### Task to carry out
Write out the records that follow exactly. Do not include pictures.

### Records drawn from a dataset
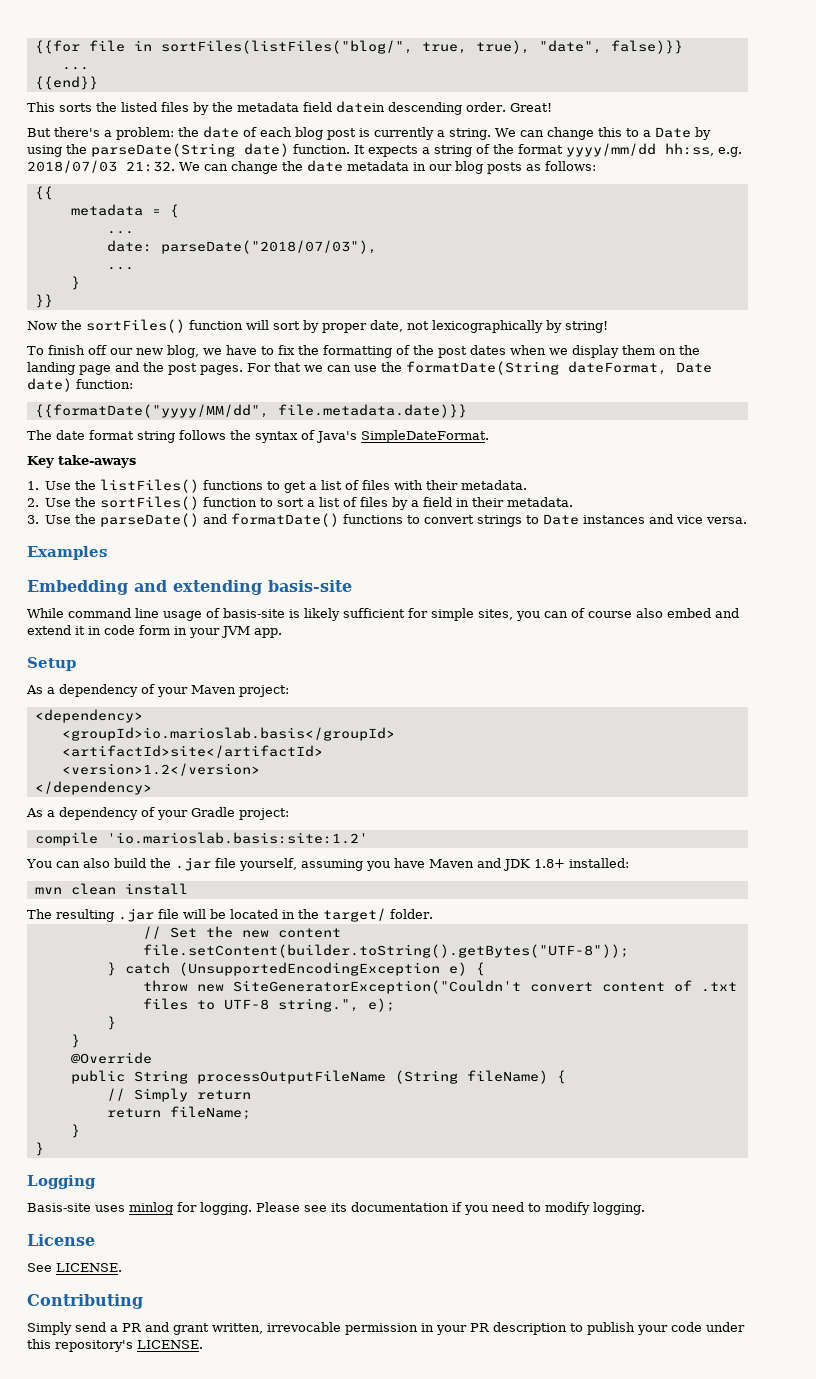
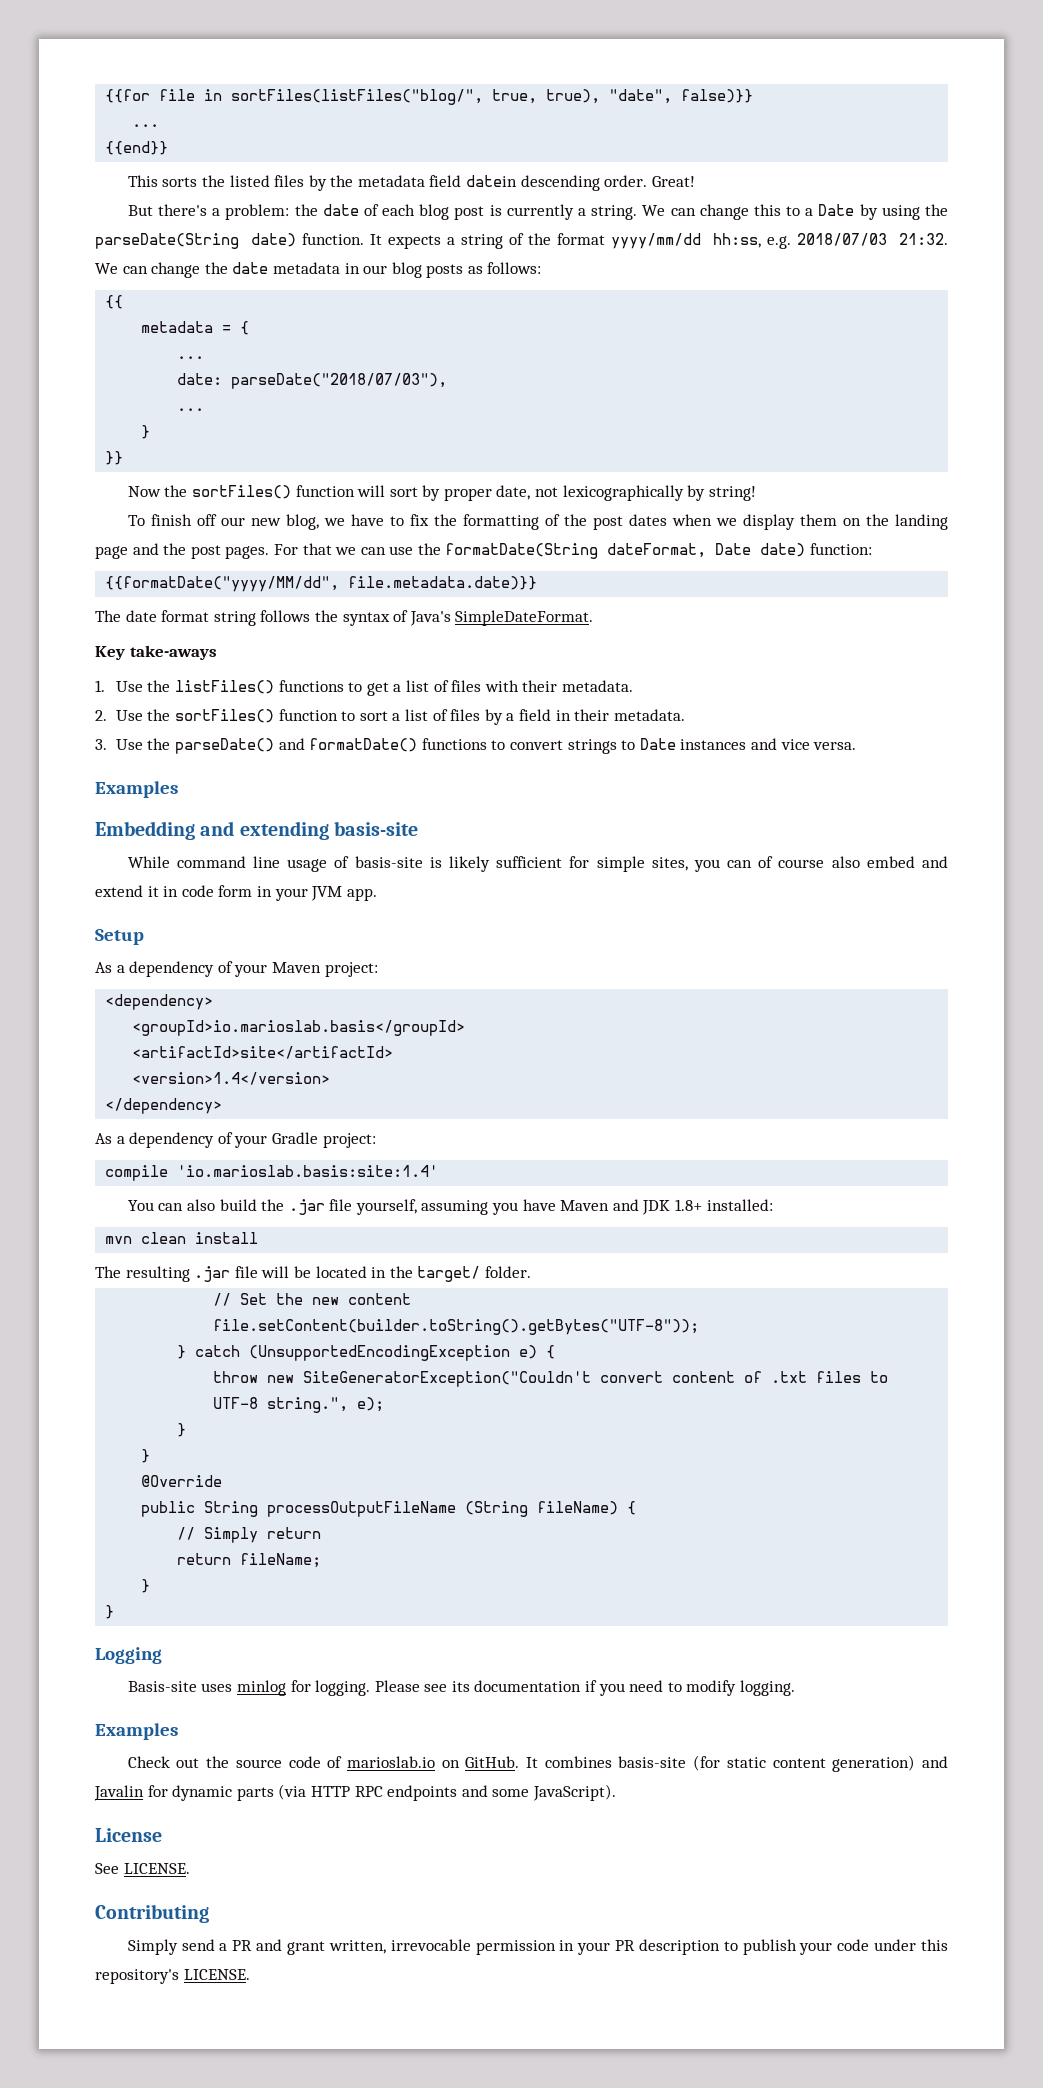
- <version>1.2</version>
+ <version>1.4</version>
- compile 'io.marioslab.basis:site:1.2'
+ compile 'io.marioslab.basis:site:1.4'
  Please see its documentation if you need to modify logging.
+ Examples
+ Check out the source code of marioslab.io on GitHub. It combines basis-site (for static content generation) and Javalin for dynamic parts (via HTTP RPC endpoints and some JavaScript).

### Task answer
- <version>1.2</version>
+ <version>1.4</version>
- compile 'io.marioslab.basis:site:1.2'
+ compile 'io.marioslab.basis:site:1.4'
  Please see its documentation if you need to modify logging.
+ Examples
+ Check out the source code of marioslab.io on GitHub. It combines basis-site (for static content generation) and Javalin for dynamic parts (via HTTP RPC endpoints and some JavaScript).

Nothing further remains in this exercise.